New Bedford: A last minute special here for you, as this whaling/town building board game from Dice Hate Me Games (makers of the amazing Brew Crafters) is already in its final 48 hours. New Bedford features worker placement within the town, with resources being managed to fund whaling expeditions. Ships need wood, and crews need food for the journey, but you’d also better be able to pay them when the ship comes in, or you aren’t going to get to keep the whale victory points. Saving up for a longer voyage may reap greater rewards, but may also risk diminishing returns as while you’re busy loading up other players may deplete the whale population. Once you add in shipping to the U.S. (more for elsewhere), a pledge of $38 will snag you a copy of the game, which is already fully funded.

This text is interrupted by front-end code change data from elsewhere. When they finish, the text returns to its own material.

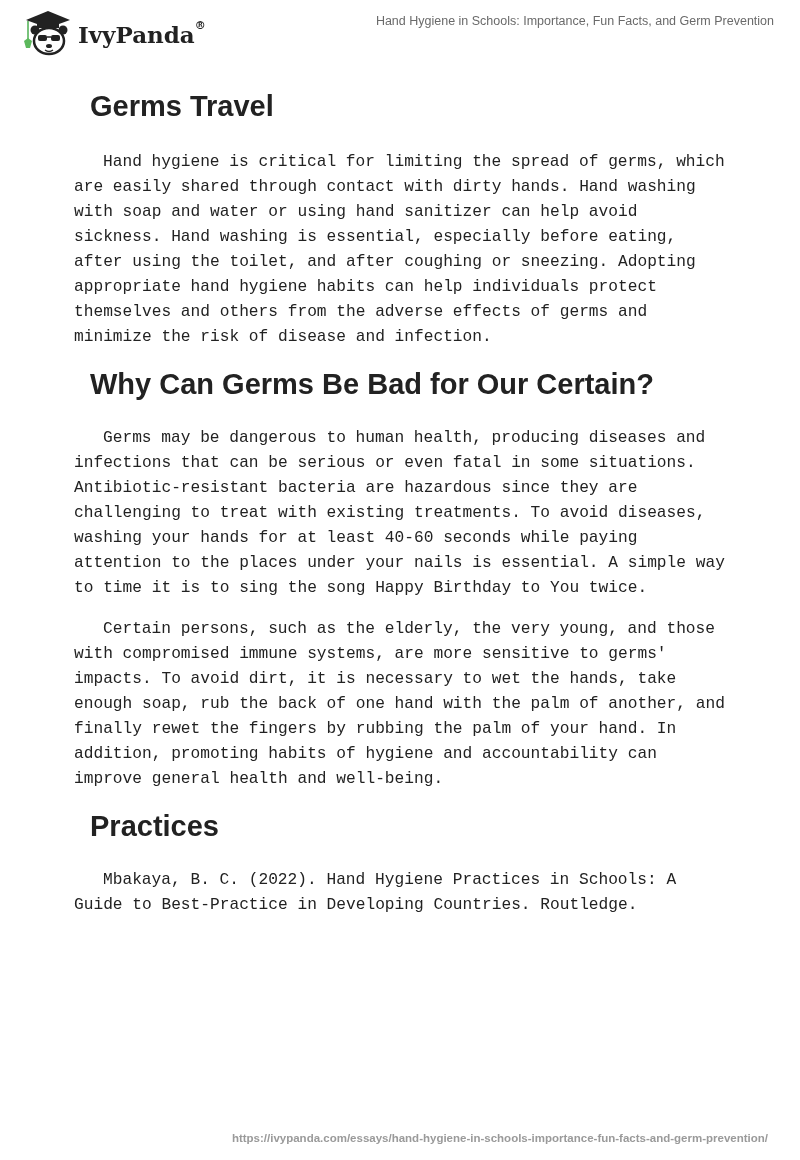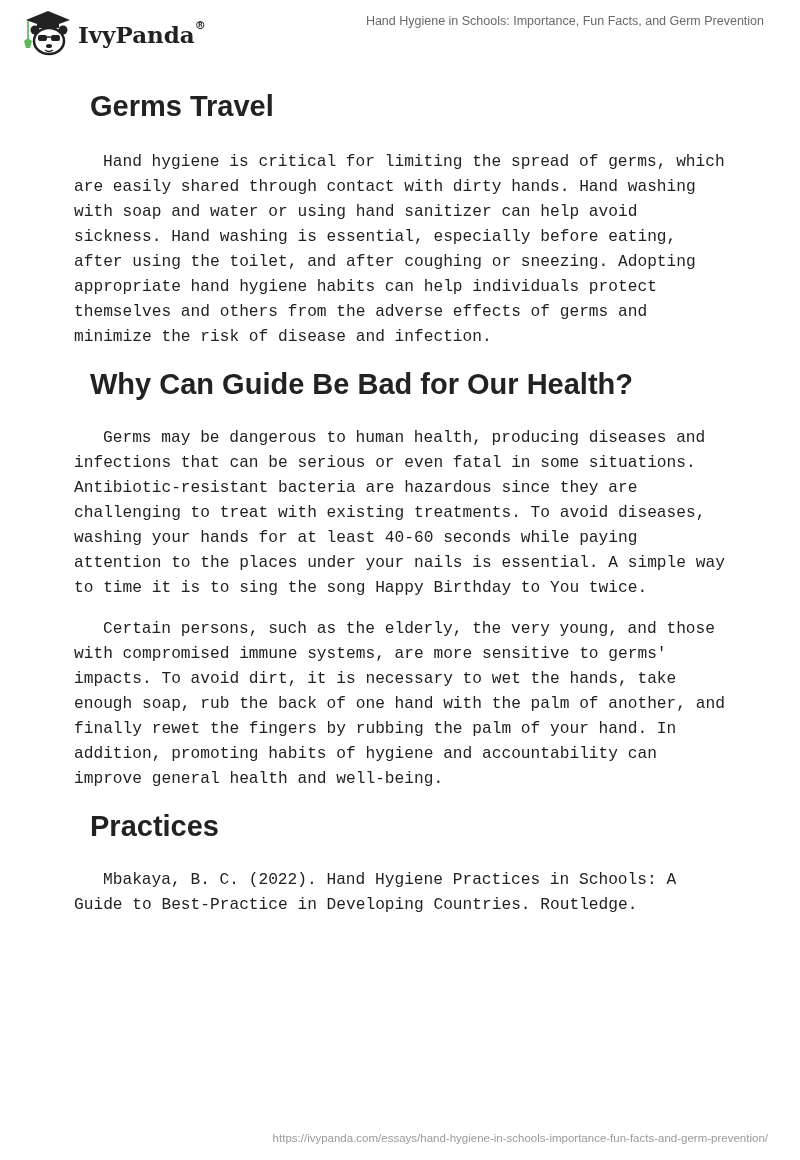"Hand Hygiene in Schools: Importance," .doc-title { right: 36px -> 26px }
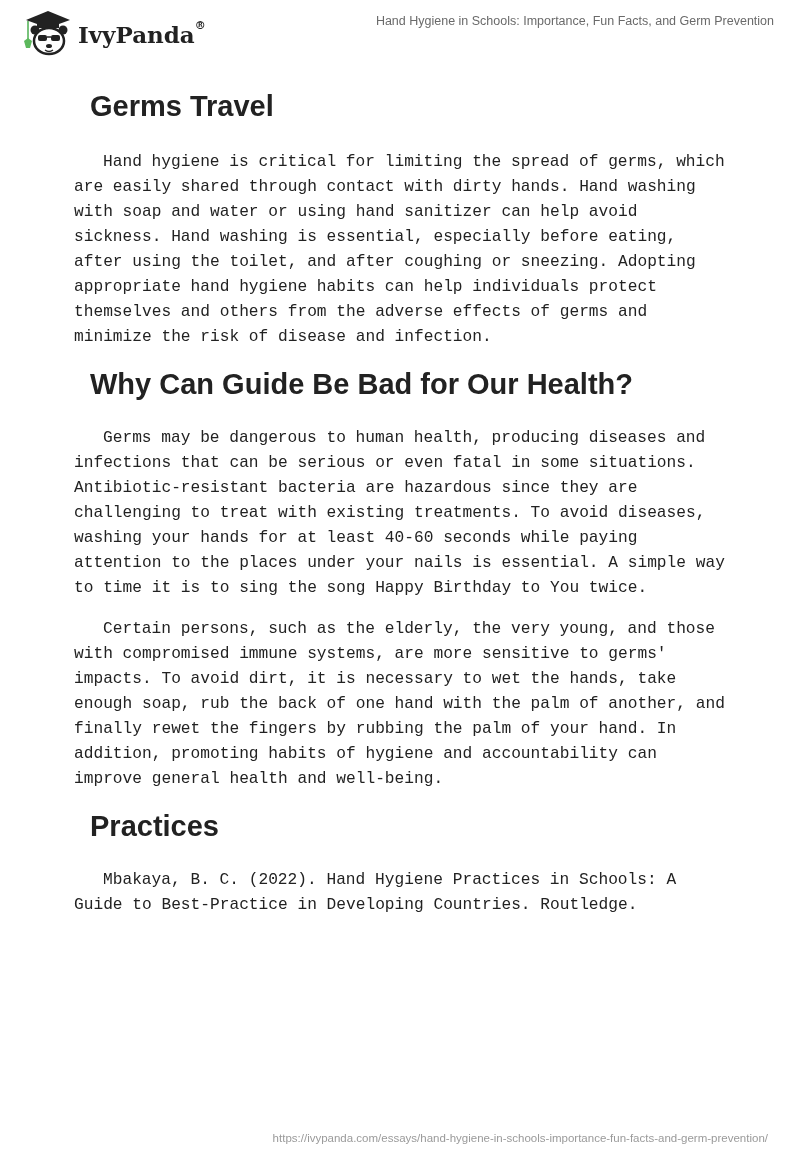"Why Can Guide Be Bad" h2 { text: Guide Be Bad for Our Health -> Germs Be Bad for Our Certain }
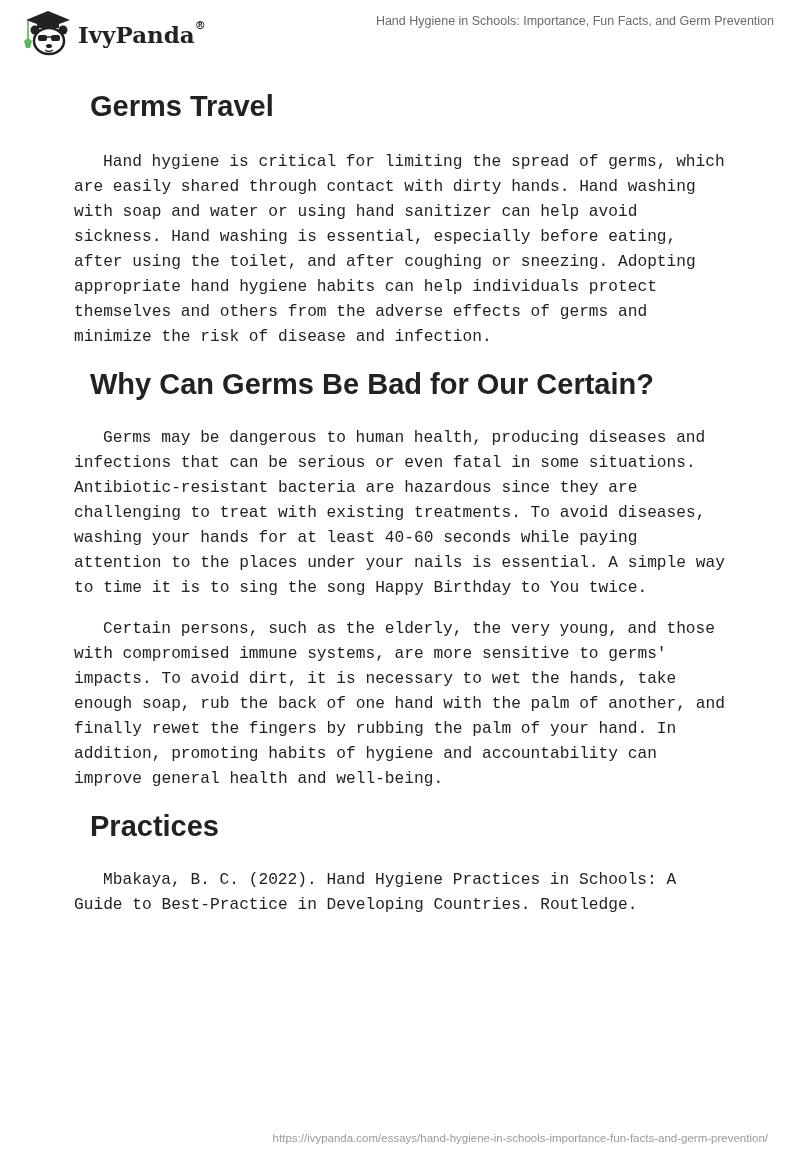"https://ivypanda.com/essays/hand-hygiene" .footer-url { font-weight: none -> bold }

Vurt: So, full disclosure – this roleplaying game is based on the science fiction work of Jeff Noon, and I must admit to a complete lack of knowledge of the author or the books. So I’m looking at this solely as an RPG, sans literary hook. The characters in Vurt operate in two sorts of worlds. First there’s the “real” world – high-technology, dirty-streets cyberpunk. Even this world is pretty wild, with loads of characters options to choose from, what with the genetic recombination running around. Then, there’s the Vurt world, a hallucinatory – but very real – array of parallel realms where things get really fantastic. The characters can enter Vurt worlds by (not making this part up) ingesting Vurt feathers, and (if lucky/good) can bring back curiosities from the Vurt world to the real one. This should make for a very discovery-oriented game, which may have something to do with why the licensed the Cypher system originally designed for Numenera. Stretch goals announced so far primarily consist of adventures. Picking up a physical copy of the core book will set you back $60 (you also get a variety of digital products), while $100 will add the printed Player’s Guide, a printed adventure, and PDF access to all unlocked stretch goal add-ons. At the time I write this, Vurt is less than a $1,000 from meeting its funding goal, with four weeks left to go.
Reboot the Suit: The space suits used by the Apollo astronauts were, it turns out, designed to hold up very well for the rigors of a multi-day trip to the moon, but not a multi-decade/century trip forward in time. So the space suit worn by Neil Armstrong when he first set foot on the moon is, along with its companions, just hanging out in special storage designed to prevent its further deterioration, unavailable to the public. Through the Reboot the Suit project, the Smithsonian is raising funds to conserve, digitize, and display this suit again (the techniques developed to stabilize and display Armstrong’s suit can then be used on other suits in the future), in time for the 50th anniversary of the moon landing, and then placement in a permanent display in 2020. They’ve already met their original goal, and are $50,000 away from applying the same treatment to the space suit worn by Alan Shepard, the first American in space. Barring ponying up enough to get a 3D-printed space suit (or parts thereof) of your own, this is more of a “donate money and get random thank-you gift” project, not one where you’re buying something, so there’s no one particular pledge level to point out (although this is really donating money, so your pledge will be tax-deductible). Reboot the Suit ends in about a week.